# Movie Recommendation System
Personalized item-based movie recommendation system using the MovieLens 100K dataset using collaborative filtering and cosine similarity between movie rating patterns.

**Data**

In [1]:
import pandas as pd

# File paths
ratings_file = "/content/drive/MyDrive/MovieLens/ml-100k/u.data"
movies_file = "/content/drive/MyDrive/MovieLens/ml-100k/u.item"
users_file = "/content/drive/MyDrive/MovieLens/ml-100k/u.user"

# Load ratings data
ratings = pd.read_csv(ratings_file, sep='\t', names=["user_id", "item_id", "rating", "timestamp"])

# Load movies data
movies = pd.read_csv(movies_file, sep='|', encoding='latin-1', header=None, usecols=[0, 1], names=["item_id", "title"])

# Load user data
users = pd.read_csv(users_file, sep='|', header=None, names=["user_id", "age", "gender", "occupation", "zip_code"])

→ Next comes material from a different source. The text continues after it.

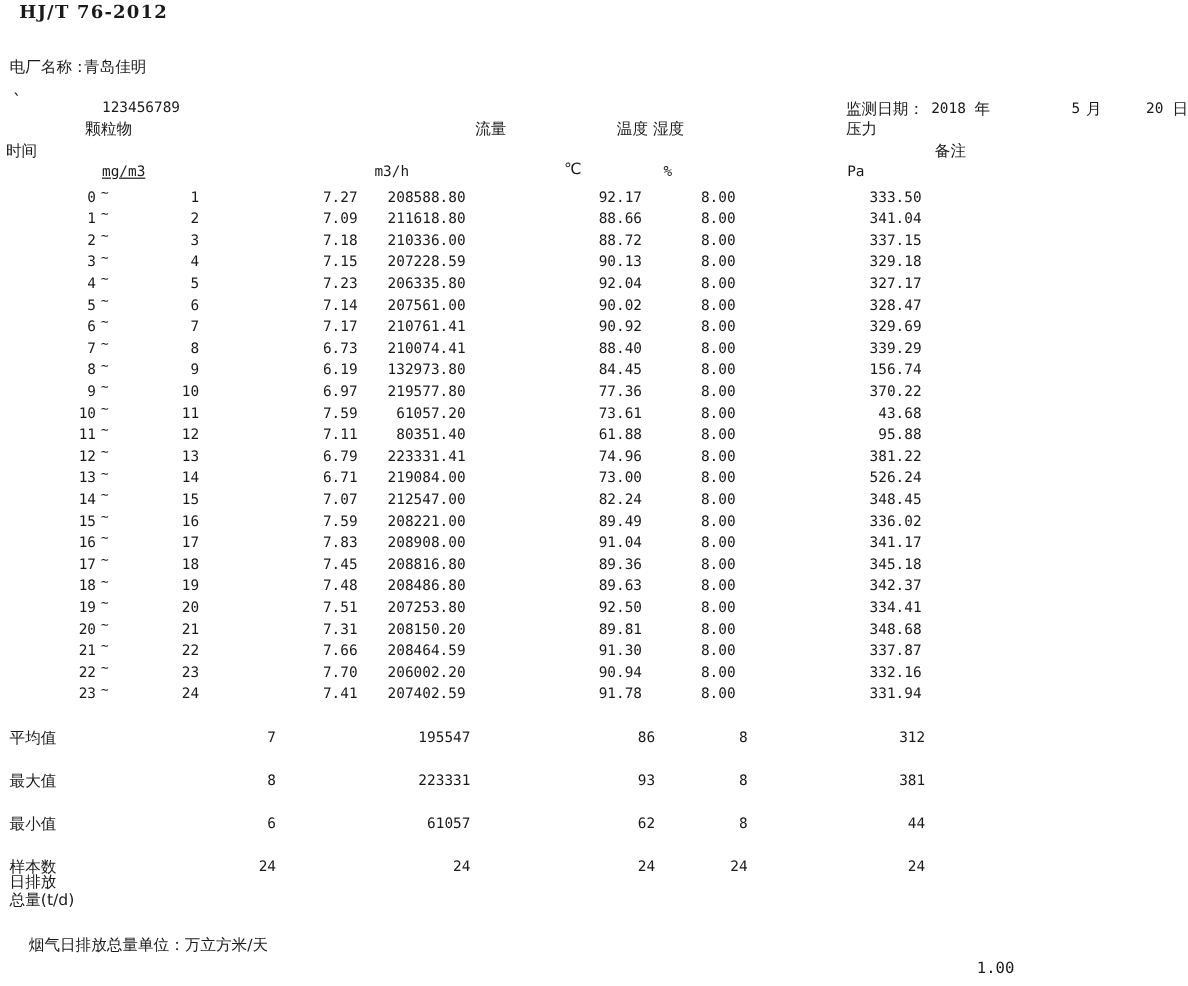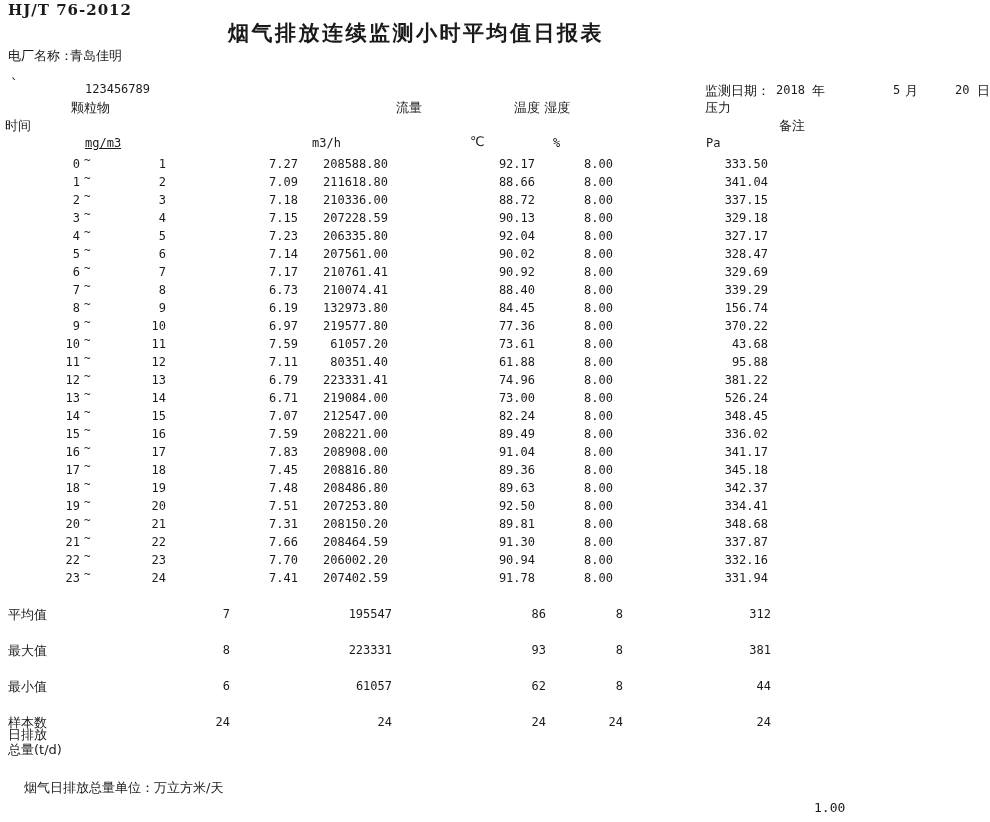"HJ/T 76-2012" .std { left: 8px -> 16px }
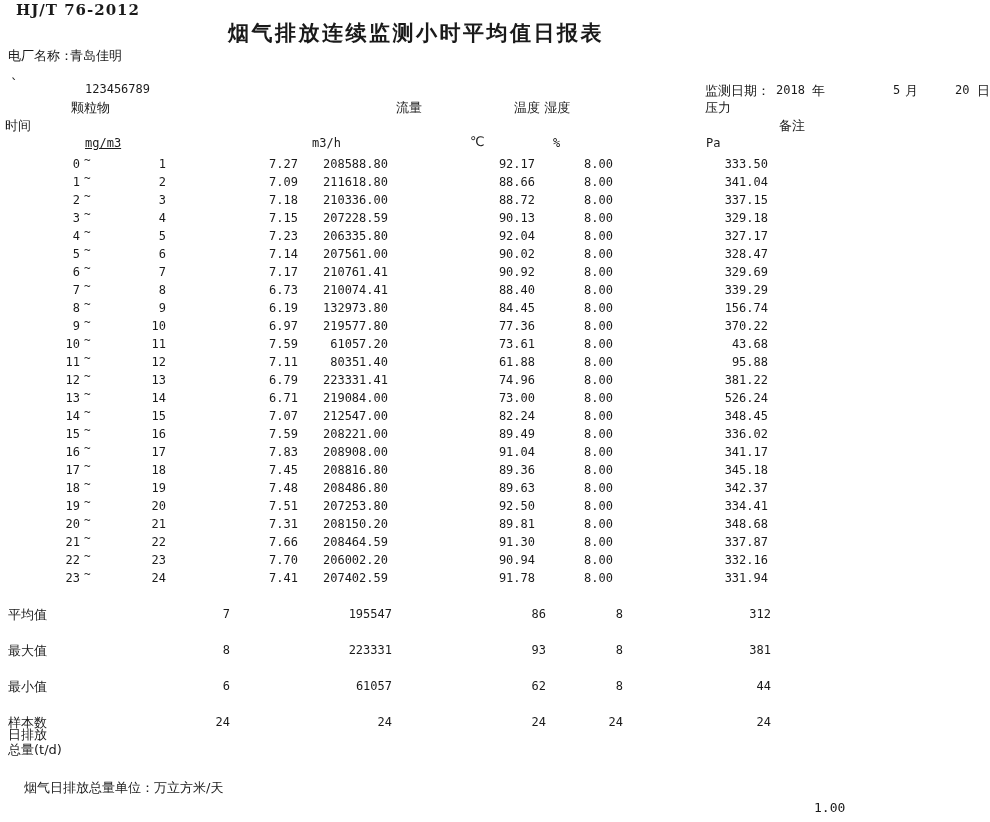"烟气排放连续监测小时平均值日报表" span.abs { html: <span>烟气排放连续监测小时平均值日报表</span> -> none }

# Merge ratings and movies for recommendation
ratings = ratings.merge(movies, on="item_id")

# Preview
ratings.head()


Unnamed: 0,user_id,item_id,rating,timestamp,title
0,196,242,3,881250949,Kolya (1996)
1,186,302,3,891717742,L.A. Confidential (1997)
2,22,377,1,878887116,Heavyweights (1994)
3,244,51,2,880606923,Legends of the Fall (1994)
4,166,346,1,886397596,Jackie Brown (1997)


**Importing Libraries**

In [2]:
from sklearn.metrics.pairwise import cosine_similarity
from scipy.sparse import csr_matrix
import numpy as np

**Data Processing**

In [7]:
# Load movies
movie_columns = [
    "item_id", "title", "release_date", "video_release_date", "IMDb_URL",
    "unknown", "Action", "Adventure", "Animation", "Children's", "Comedy", "Crime",
    "Documentary", "Drama", "Fantasy", "Film-Noir", "Horror", "Musical", "Mystery",
    "Romance", "Sci-Fi", "Thriller", "War", "Western"
]
# Clean and Merge
ratings.columns = ratings.columns.str.strip()
movies.columns = movies.columns.str.strip()
merged_ratings = ratings.merge(movies[["item_id", "title"]], on="item_id")

# Drop duplicate title columns if needed
if "title_x" in merged_ratings.columns or "title_y" in merged_ratings.columns:
    merged_ratings = merged_ratings.drop(columns=["title_x"], errors='ignore') \
                                   .rename(columns={"title_y": "title"})





**Recommendation System**

In [8]:
# Define the recommender class
class MovieRecommender:
    def __init__(self, merged_ratings_df: pd.DataFrame):
        self.user_movie_matrix = merged_ratings_df.pivot_table(index='user_id', columns='title', values='rating')
        user_movie_sparse = self.user_movie_matrix.fillna(0)
        self.movie_titles = user_movie_sparse.columns
        sparse_matrix = csr_matrix(user_movie_sparse.values)
        similarity = cosine_similarity(sparse_matrix.T)
        self.similarity_df = pd.DataFrame(similarity, index=self.movie_titles, columns=self.movie_titles)

    def recommend(self, movie_title: str, user_id: int, top_n: int = 5) -> pd.DataFrame:
        if movie_title not in self.similarity_df.columns:
            raise ValueError(f"Movie '{movie_title}' not found in the database.")
        if user_id not in self.user_movie_matrix.index:
            raise ValueError(f"User ID {user_id} not found.")

        similar_scores = self.similarity_df[movie_title].sort_values(ascending=False)
        user_rated = self.user_movie_matrix.loc[user_id].dropna().index
        recommended = similar_scores.drop(index=user_rated, errors='ignore').head(top_n)
        return recommended.reset_index().rename(columns={movie_title: "similarity"})


**Example**

In [9]:

# Initialize and test
recommender = MovieRecommender(merged_ratings_df=merged_ratings)

# Recommend for user 196 based on "Kolya (1996)"
recommendations = recommender.recommend("Kolya (1996)", user_id=196, top_n=5)

recommendations

Unnamed: 0,title,similarity
0,Everyone Says I Love You (1996),0.355488
1,Ulee's Gold (1997),0.345903
2,"Postino, Il (1994)",0.340423
3,"Ice Storm, The (1997)",0.33589
4,L.A. Confidential (1997),0.323313